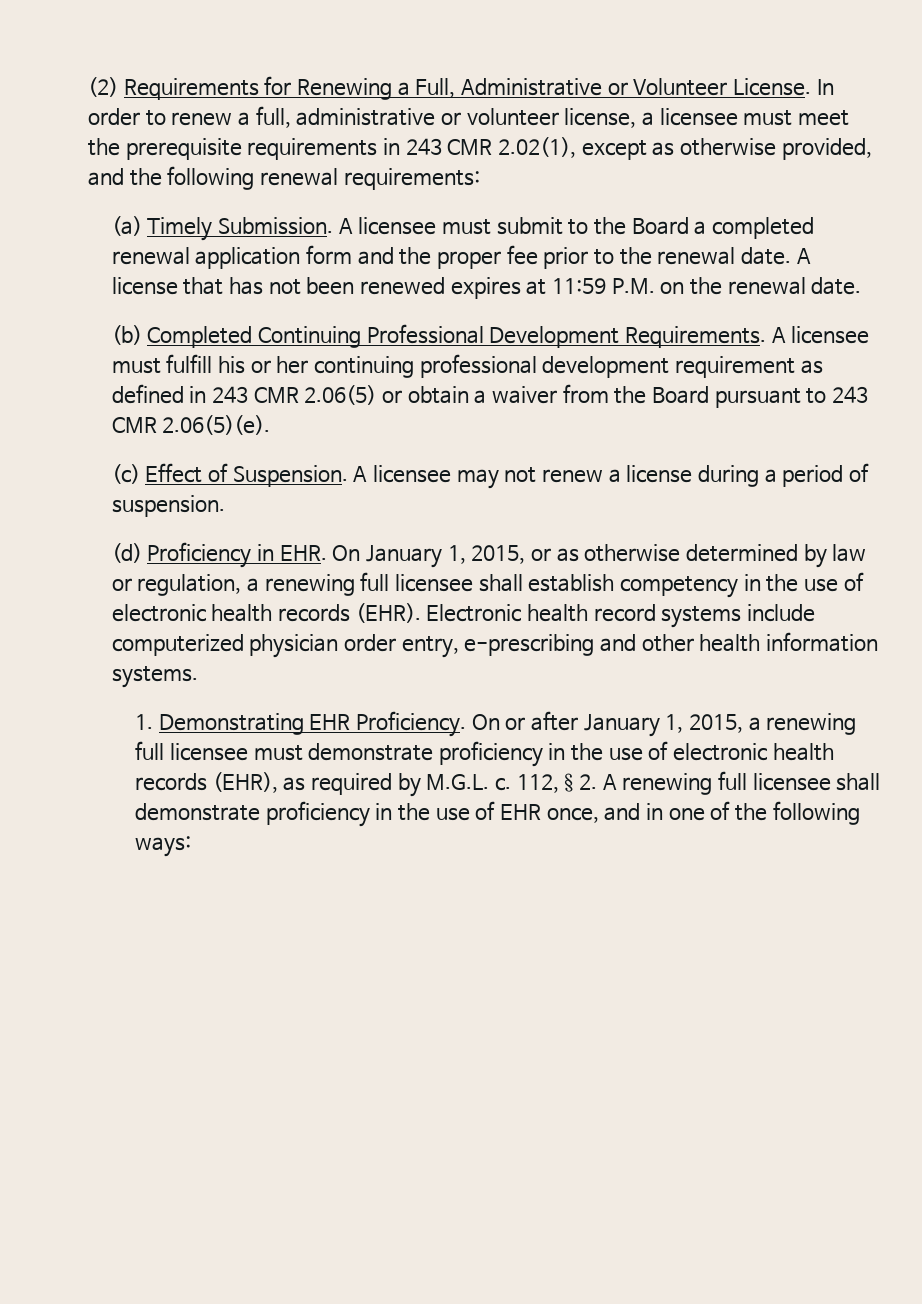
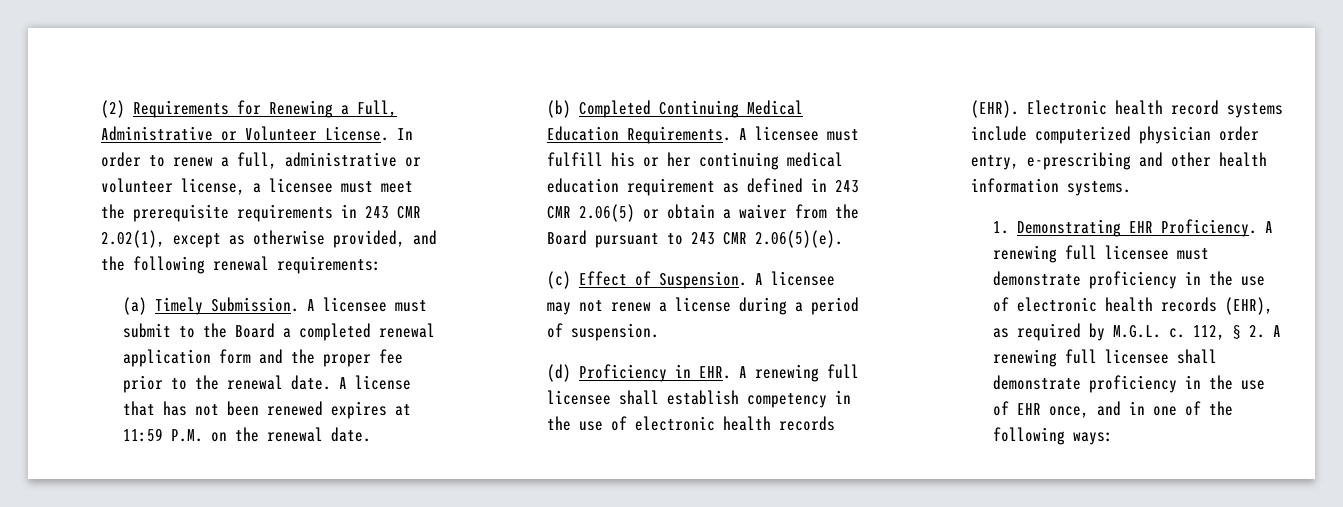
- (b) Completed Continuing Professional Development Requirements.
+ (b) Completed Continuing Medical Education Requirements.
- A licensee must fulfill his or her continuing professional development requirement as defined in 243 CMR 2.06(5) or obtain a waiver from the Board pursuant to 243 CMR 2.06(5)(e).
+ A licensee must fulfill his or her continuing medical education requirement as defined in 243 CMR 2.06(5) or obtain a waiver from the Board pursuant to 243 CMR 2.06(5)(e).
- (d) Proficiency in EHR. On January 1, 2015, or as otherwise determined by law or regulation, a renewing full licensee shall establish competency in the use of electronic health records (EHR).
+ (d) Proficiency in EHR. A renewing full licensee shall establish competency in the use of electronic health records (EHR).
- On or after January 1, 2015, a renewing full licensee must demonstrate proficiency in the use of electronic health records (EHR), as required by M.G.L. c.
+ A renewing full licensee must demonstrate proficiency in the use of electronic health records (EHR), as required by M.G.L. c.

WHAT TO WORK ON: Output each record exactly as it appears, but not the pictures.

RESPONSE BELOW:
- (b) Completed Continuing Professional Development Requirements.
+ (b) Completed Continuing Medical Education Requirements.
- A licensee must fulfill his or her continuing professional development requirement as defined in 243 CMR 2.06(5) or obtain a waiver from the Board pursuant to 243 CMR 2.06(5)(e).
+ A licensee must fulfill his or her continuing medical education requirement as defined in 243 CMR 2.06(5) or obtain a waiver from the Board pursuant to 243 CMR 2.06(5)(e).
- (d) Proficiency in EHR. On January 1, 2015, or as otherwise determined by law or regulation, a renewing full licensee shall establish competency in the use of electronic health records (EHR).
+ (d) Proficiency in EHR. A renewing full licensee shall establish competency in the use of electronic health records (EHR).
- On or after January 1, 2015, a renewing full licensee must demonstrate proficiency in the use of electronic health records (EHR), as required by M.G.L. c.
+ A renewing full licensee must demonstrate proficiency in the use of electronic health records (EHR), as required by M.G.L. c.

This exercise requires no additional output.